Web page edit records |
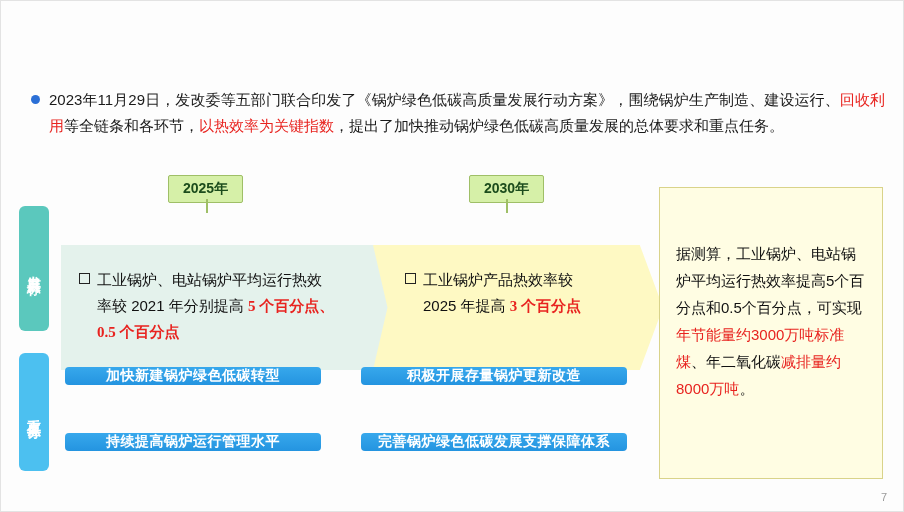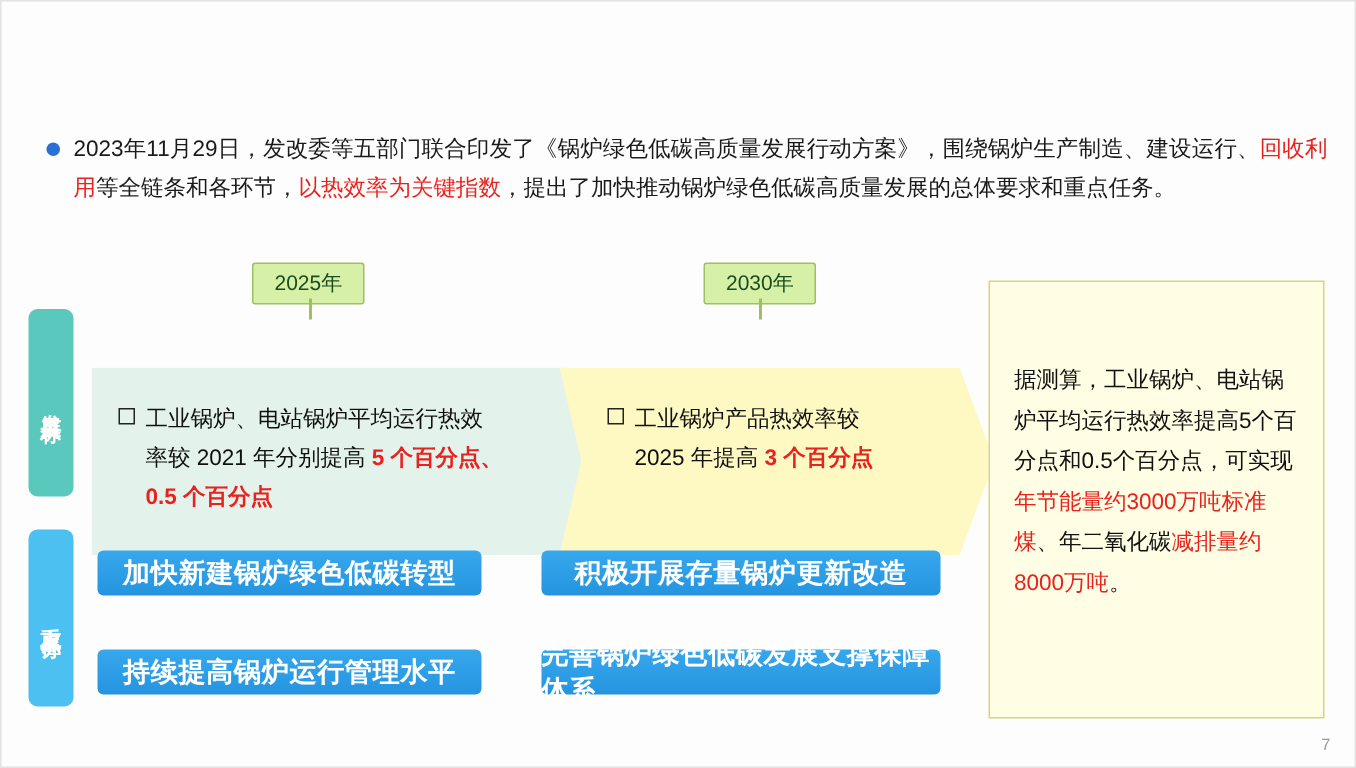--- a/index.html
+++ b/index.html
@@ -143,7 +143,7 @@
     border: 1px solid #9fbf67;
     color: #1c4c1c;
     font-size: 14px;
-    font-weight: normal;
+    font-weight: bold;
     padding: 4px 14px;
     border-radius: 2px;
   }

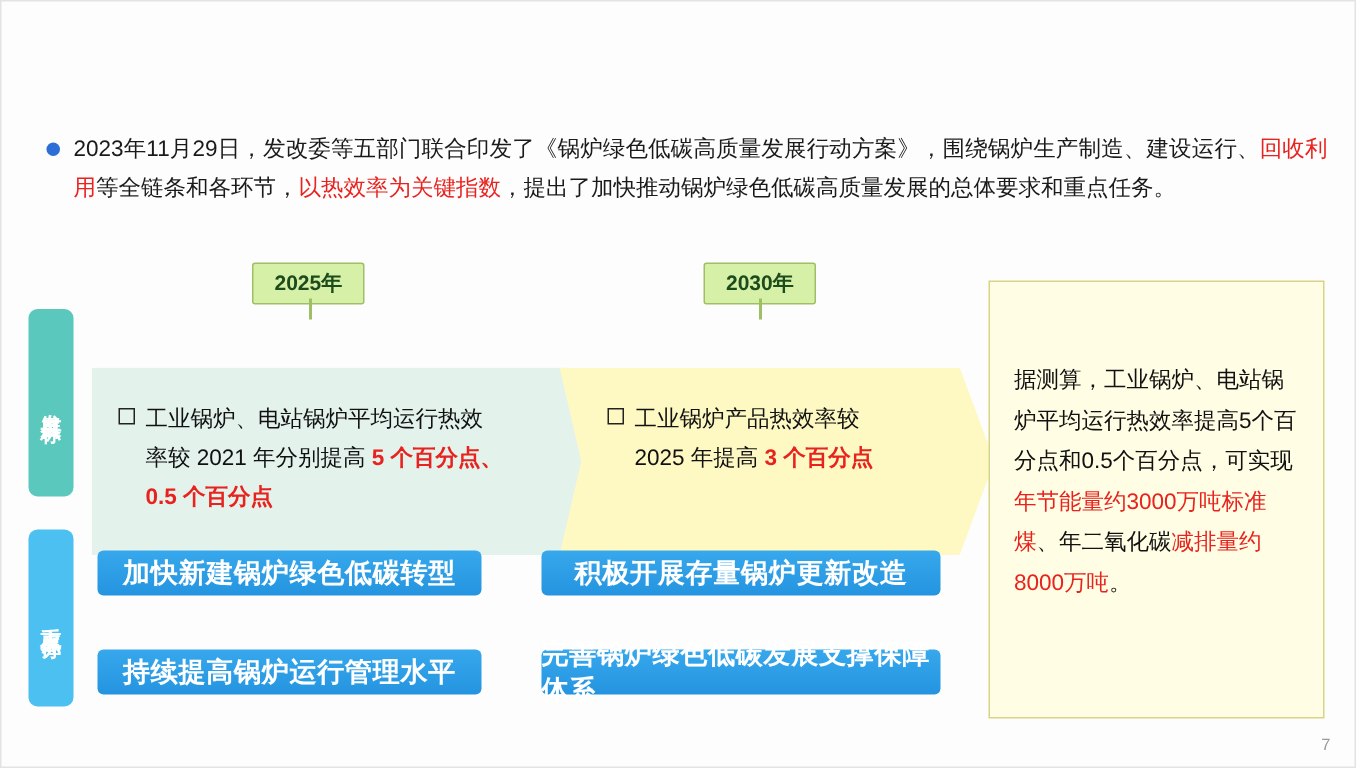--- a/index.html
+++ b/index.html
@@ -110,7 +110,7 @@
     text-align: justify;
   }
   .red { color: #e8231f; }
-  .bold-b { font-weight: bold; }
+  .bold-b { font-weight: bold; font-family: Liberation Serif, serif; }
 
   
   .vlabel {

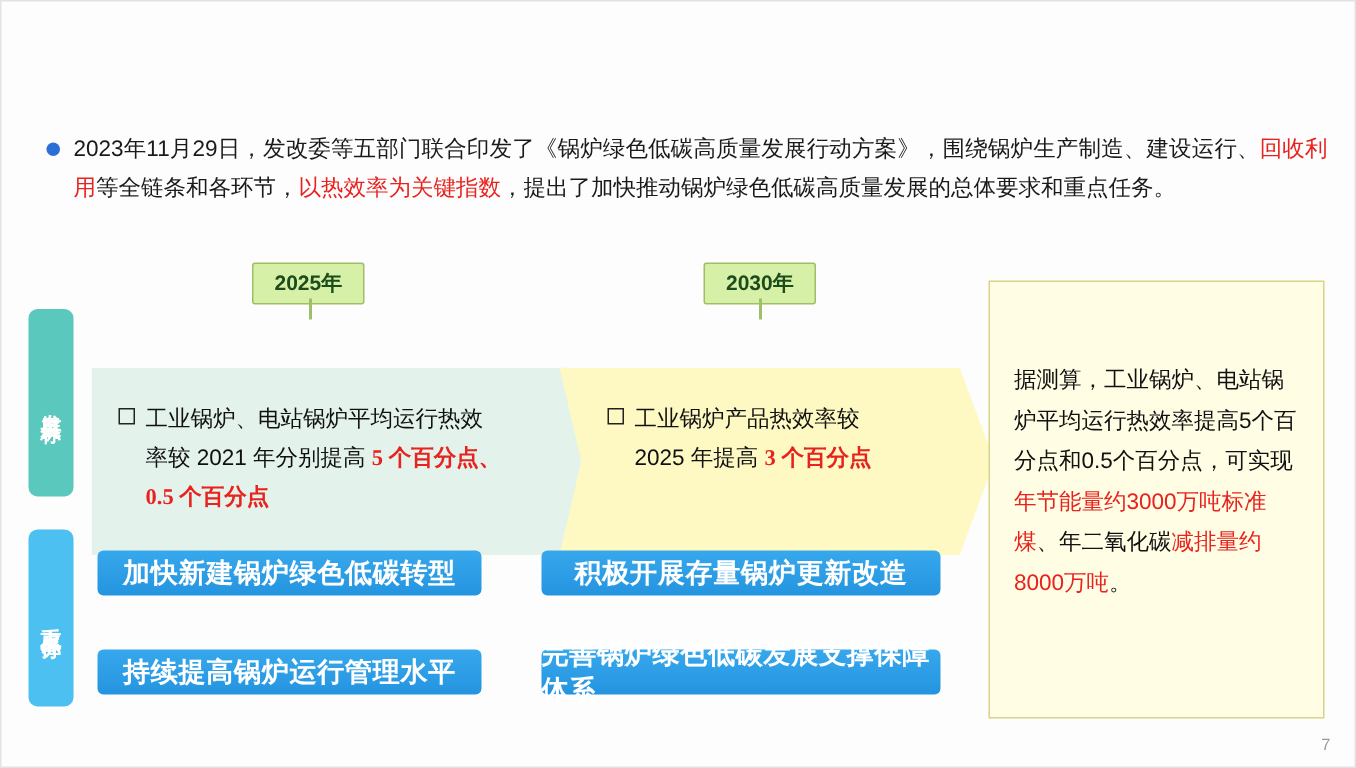--- a/index.html
+++ b/index.html
@@ -197,11 +197,11 @@
   
   .task-btn {
     position: absolute;
-    height: 30px;
+    height: 18px;
     border-radius: 4px;
     background: linear-gradient(180deg,#37a8ec 0%, #2494e0 100%);
     color: #ffffff;
-    font-size: 18px;
+    font-size: 14px;
     font-weight: bold;
     display: flex;
     align-items: center;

WORK TO BE COMPLETED |
In your answer, repeat all the entries exactly, but leave out the pictures.

ANSWER |
--- a/index.html
+++ b/index.html
@@ -143,7 +143,7 @@
     border: 1px solid #9fbf67;
     color: #1c4c1c;
     font-size: 14px;
-    font-weight: normal;
+    font-weight: bold;
     padding: 4px 14px;
     border-radius: 2px;
   }

--- a/index.html
+++ b/index.html
@@ -110,7 +110,7 @@
     text-align: justify;
   }
   .red { color: #e8231f; }
-  .bold-b { font-weight: bold; }
+  .bold-b { font-weight: bold; font-family: Liberation Serif, serif; }
 
   
   .vlabel {

--- a/index.html
+++ b/index.html
@@ -197,11 +197,11 @@
   
   .task-btn {
     position: absolute;
-    height: 30px;
+    height: 18px;
     border-radius: 4px;
     background: linear-gradient(180deg,#37a8ec 0%, #2494e0 100%);
     color: #ffffff;
-    font-size: 18px;
+    font-size: 14px;
     font-weight: bold;
     display: flex;
     align-items: center;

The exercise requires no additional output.